Thatcher's economic guru dies at 82

Professor Sir Alan Walters, the former economics adviser to Margaret Thatcher whose controversial role led to the resignation of Nigel Lawson, has died at the age of 82.

Sir Alan was today described as "the finest of friends" by Baroness Thatcher, who paid tribute to him as "radical, fearless, consistent and creative."

He had reportedly been suffering from Parkinson's Disease and his health had deteriorated before Christmas. He and his wife Paddie celebrated their 33rd wedding anniversary on December 27.

In a statement Baroness Thatcher said: "Alan Walters was the best economic adviser any Prime Minister ever had - radical, fearless, consistent and creative.

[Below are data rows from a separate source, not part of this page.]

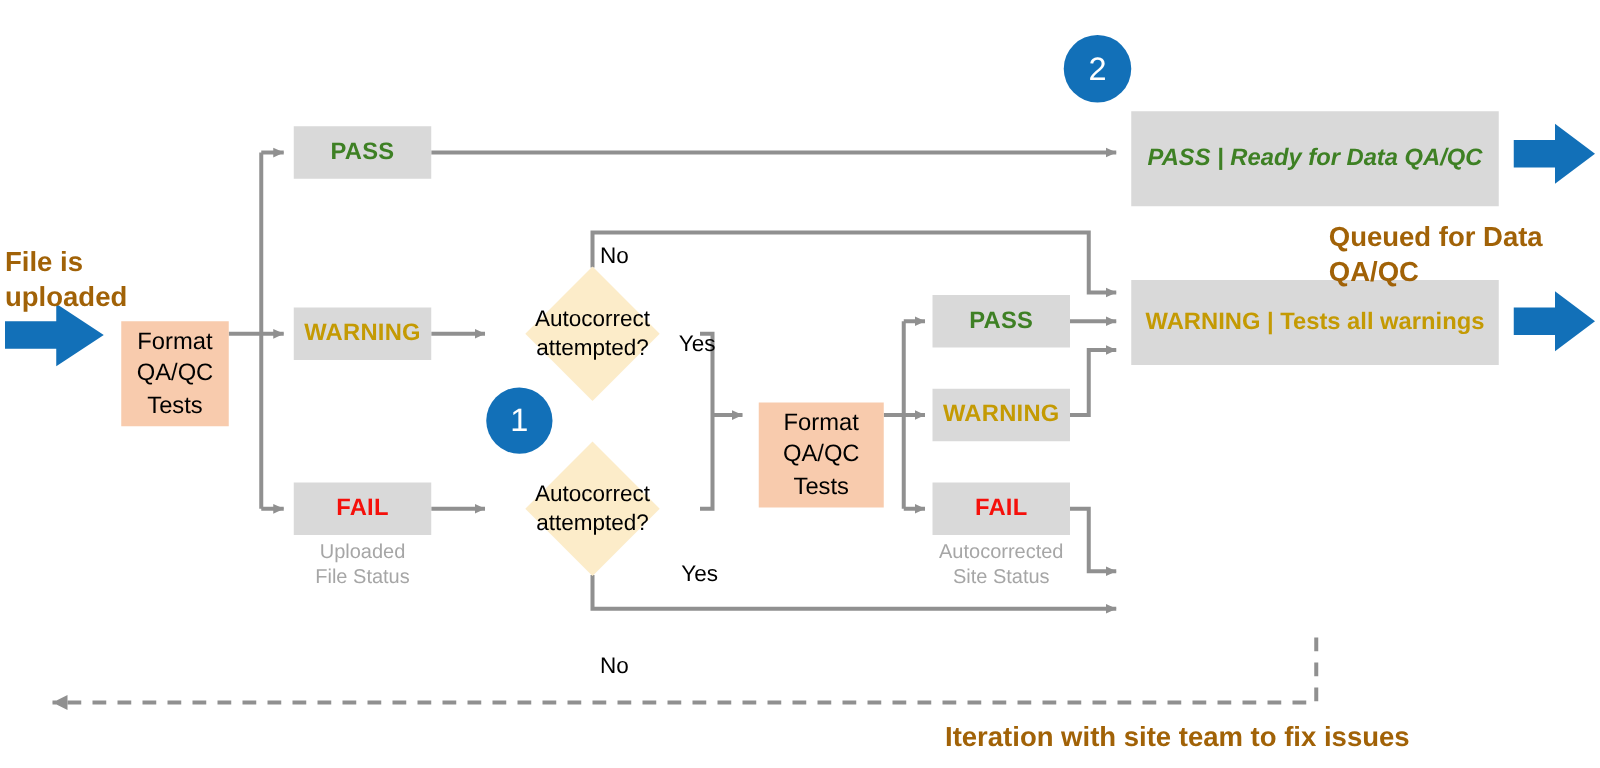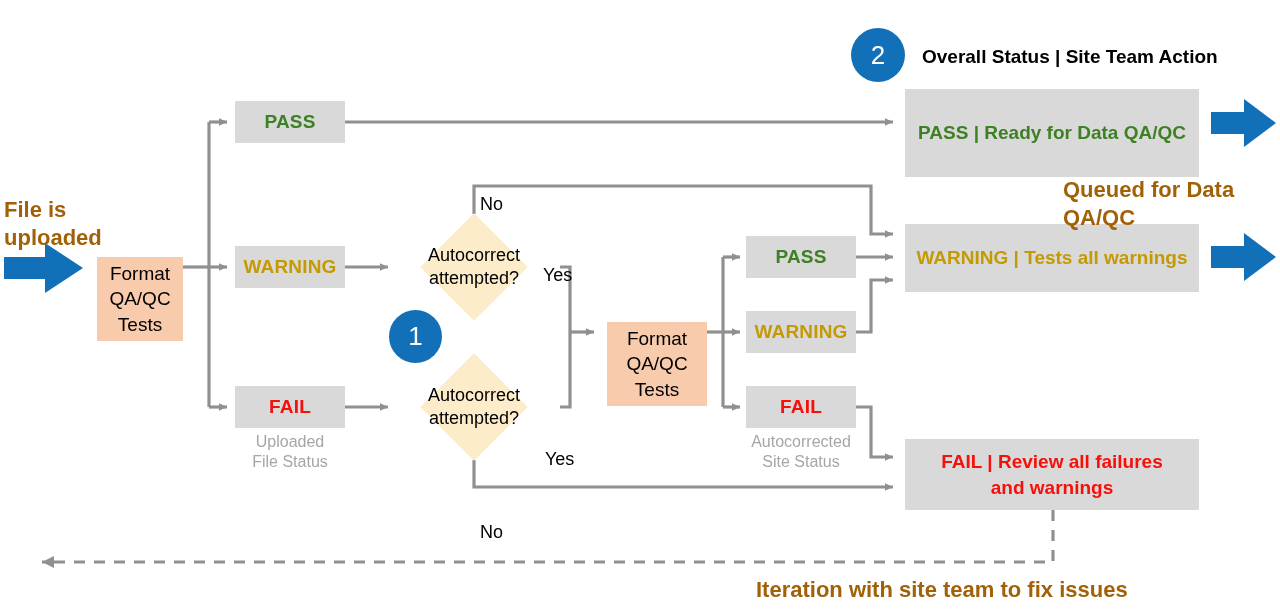--- a/index.html
+++ b/index.html
@@ -201,21 +201,20 @@
     <g>
       <path d="M1211,112 L1244,112 L1244,99 L1276,123 L1244,147 L1244,134 L1211,134 z" fill="#1270B8"></path>
     </g>
 
     <g>
       <path d="M1211,246 L1244,246 L1244,233 L1276,257 L1244,281 L1244,268 L1211,268 z" fill="#1270B8"></path>
     </g>
   </svg>
 
   <div class="badge" style="left:851px; top:28px; width:54px; height:54px;">2</div>
-  <div class="legend-title" style="left:922px; top:46px;">Overall Status | Site Team Action</div>
 
   <div class="txt bold" style="left:4px; top:196px;">File is
 uploaded</div>
 
   <div class="node proc" style="left:97px; top:225px; width:86px; height:84px;">
     <span style="white-space:pre-line">Format
 QA/QC
 Tests</span>
   </div>
 
@@ -260,35 +259,29 @@
   </div>
   <div class="node chip warn" style="left:746px; top:311px; width:110px; height:42px;">
     <span>WARNING</span>
   </div>
   <div class="node chip fail" style="left:746px; top:386px; width:110px; height:42px;">
     <span>FAIL</span>
   </div>
   <div class="sub" style="left:734px; top:432px; width:134px;">Autocorrected
 Site Status</div>
 
-  <div class="node outcome pass" style="left:905px; top:89px; width:294px; height:88px;">
+  <div class="node outcome pass" style="left:905px; top:89px; width:294px; height:76px;font-style:italic;">
     <span>
       <span>PASS</span><span> | </span><span>Ready for Data QA/QC</span>
     </span>
   </div>
 
   <div class="node outcome warn" style="left:905px; top:224px; width:294px; height:68px;">
     <span>
       <span>WARNING</span><span> | </span><span>Tests all warnings</span>
     </span>
   </div>
 
-  <div class="node outcome fail" style="left:905px; top:439px; width:294px; height:71px;">
-    <span style="text-align:center;">
-      <span>FAIL</span><span> | </span><span style="white-space:pre-line">Review all failures
-and warnings</span>
-    </span>
-  </div>
 
   <div class="txt bold" style="left:1063px; top:176px;">Queued for Data QA/QC</div>
   <div class="txt bold" style="left:756px; top:576px;">Iteration with site team to fix issues</div>
 
 </div>
 
 </body></html>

"He was a great public servant, and to me personally he was the finest of friends."

Sir Alan was first appointed as an economic advisor at Number 10 in 1981. He later returned in 1989 when he repeatedly clashed with Nigel Lawson, then Chancellor.

Walters argued for Britain keeping to strict monetary targets to curb inflation - a view shared by Mrs Thatcher and popular with the Tory Right.

The economist was particularly scornful of Lawson's persistent desire to get Britain to join the European Monetary Union, which he labelled "half-baked".

The row between the two men led to Mrs Thatcher, when pressed in the Commons by Labour Leader Neil Kinnock whether she would sack Walters, memorably saying that "advisers advise and ministers decide".

But Lawson's resignation in October 1989 - followed almost immediately afterwards by Sir Alan's own departure - effectively marked the beginning of the end of Thatcher's premiership, which occurred just over a year later.

After her departure, Sir Alan later criticised the more consensual approach to politics under John Major, Mrs Thatcher's successor, and to the single currency.

He felt he was vindicated when Britain crashed out of the Exchange Rate Mechanism in September 1992, known as Black Wednesday.

He later joined the US insurance firm AIG Trading Group as its vice-chairman.